Wakil Ketua LDII Rokan Hulu, H. Bahrudin, mengatakan keikutsertaan LDII dalam upacara menjadi bagian dari sinergi dengan pemerintah dan masyarakat.
“Kehadiran LDII Rokan Hulu tidak hanya menjadi simbol dukungan terhadap pemerintah, tetapi juga memperkuat sinergi antar-elemen masyarakat dalam mengisi kemerdekaan,” ujarnya.
Menurut Bahrudin, peringatan kemerdekaan perlu menjadi pengingat atas perjuangan para pahlawan sekaligus mendorong masyarakat menjaga persatuan dan semangat kebangsaan.
Ia menilai kemerdekaan tidak cukup diperingati melalui seremoni, tetapi perlu diteruskan melalui kepedulian sosial dan kontribusi dalam pembangunan daerah.

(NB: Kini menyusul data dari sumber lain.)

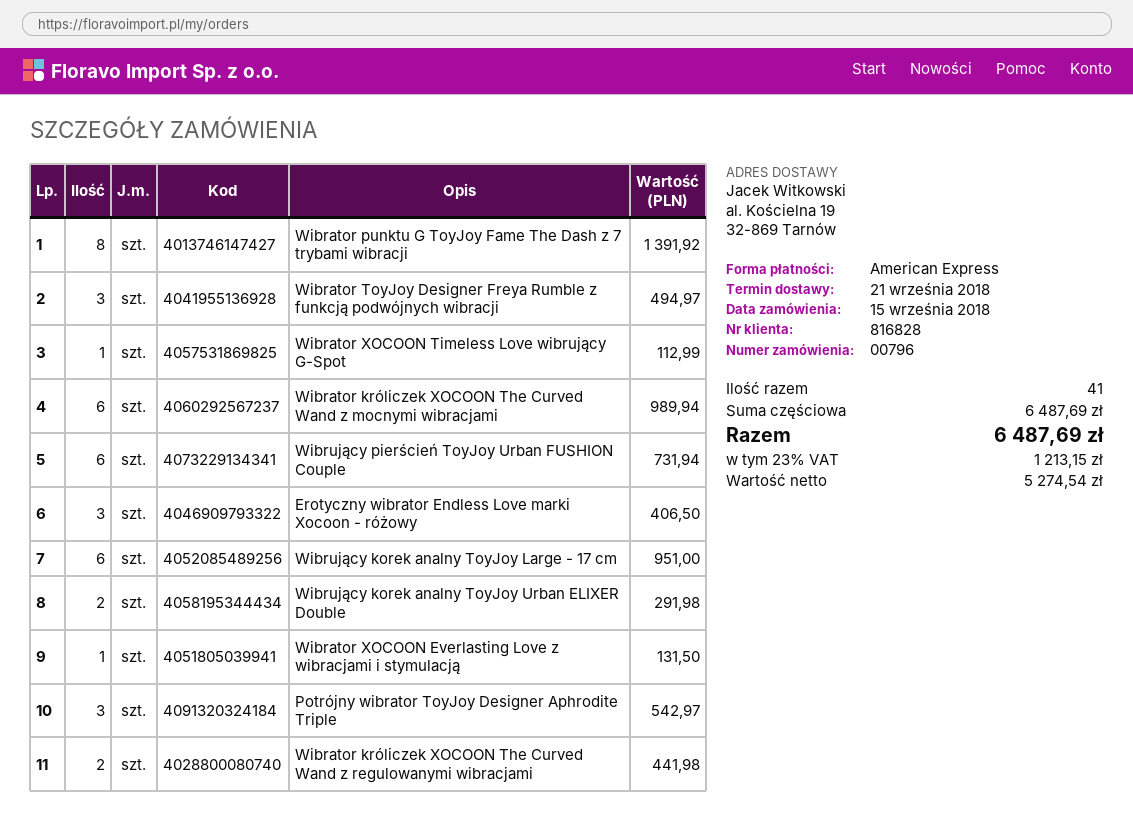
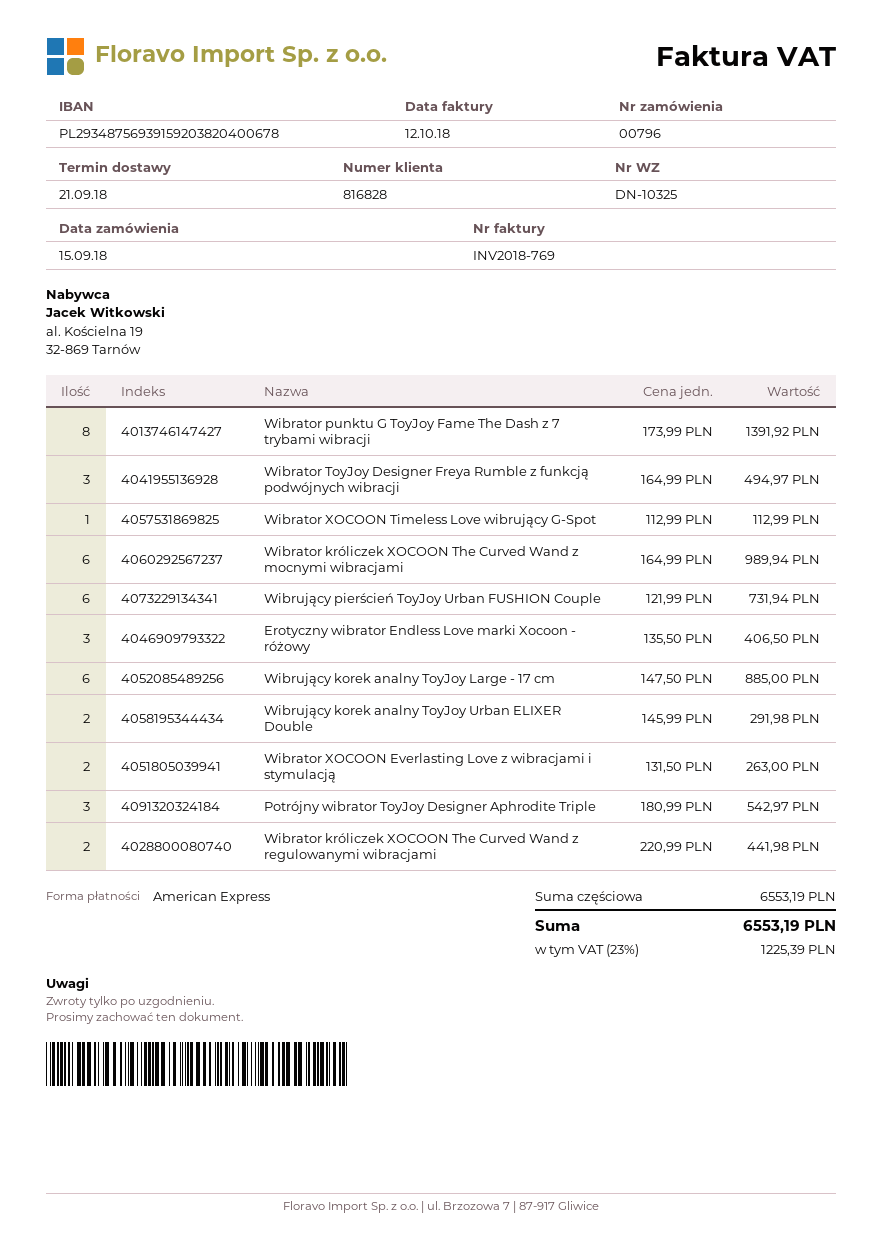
Wibrujący korek analny ToyJoy Large - 17 cm: 6 for 951.00 -> 6 for 885.00
Wibrator XOCOON Everlasting Love z wibracjami i stymulacją: 1 for 131.50 -> 2 for 263.00
subtotal: 6487.69 -> 6553.19
tax: 23% = 1213.15 -> 23% = 1225.39
total: 6487.69 -> 6553.19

“Kita perlu menerjemahkan semangat perjuangan para pahlawan melalui kontribusi dan pengabdian, kepedulian sosial, dan keterlibatan dalam pembangunan di lingkungan masing-masing,” katanya.
Anggota bidang TIAT LDII Rokan Hulu, Rosyid Khoirudin, turut mengajak masyarakat mengisi kemerdekaan melalui karya sesuai bidang masing-masing.
“Mari terus menumbuhkan rasa cinta tanah air, menghargai jasa para pahlawan, serta memberikan karya dan kontribusi terbaik untuk kemajuan bangsa,” ujarnya.
Upacara dipimpin Bupati Rokan Hulu Anton, sebagai inspektur upacara. Ketua DPRD Rokan Hulu, Hj. Sumiartini, membacakan naskah Proklamasi Kemerdekaan Republik Indonesia.
Rangkaian peringatan juga diisi dengan pemberian penghargaan kepada pejuang kemerdekaan asal Rokan Hulu, pemberian remisi khusus kepada warga binaan Lapas Kelas IIB Pasir Pengaraian, serta pengumuman pemenang berbagai perlombaan tingkat kabupaten.
Melalui keikutsertaan tersebut, LDII Rokan Hulu berupaya memperkuat komunikasi dengan pemerintah dan berbagai unsur masyarakat sekaligus mendorong warga mengisi kemerdekaan melalui persatuan, gotong royong, dan kontribusi nyata.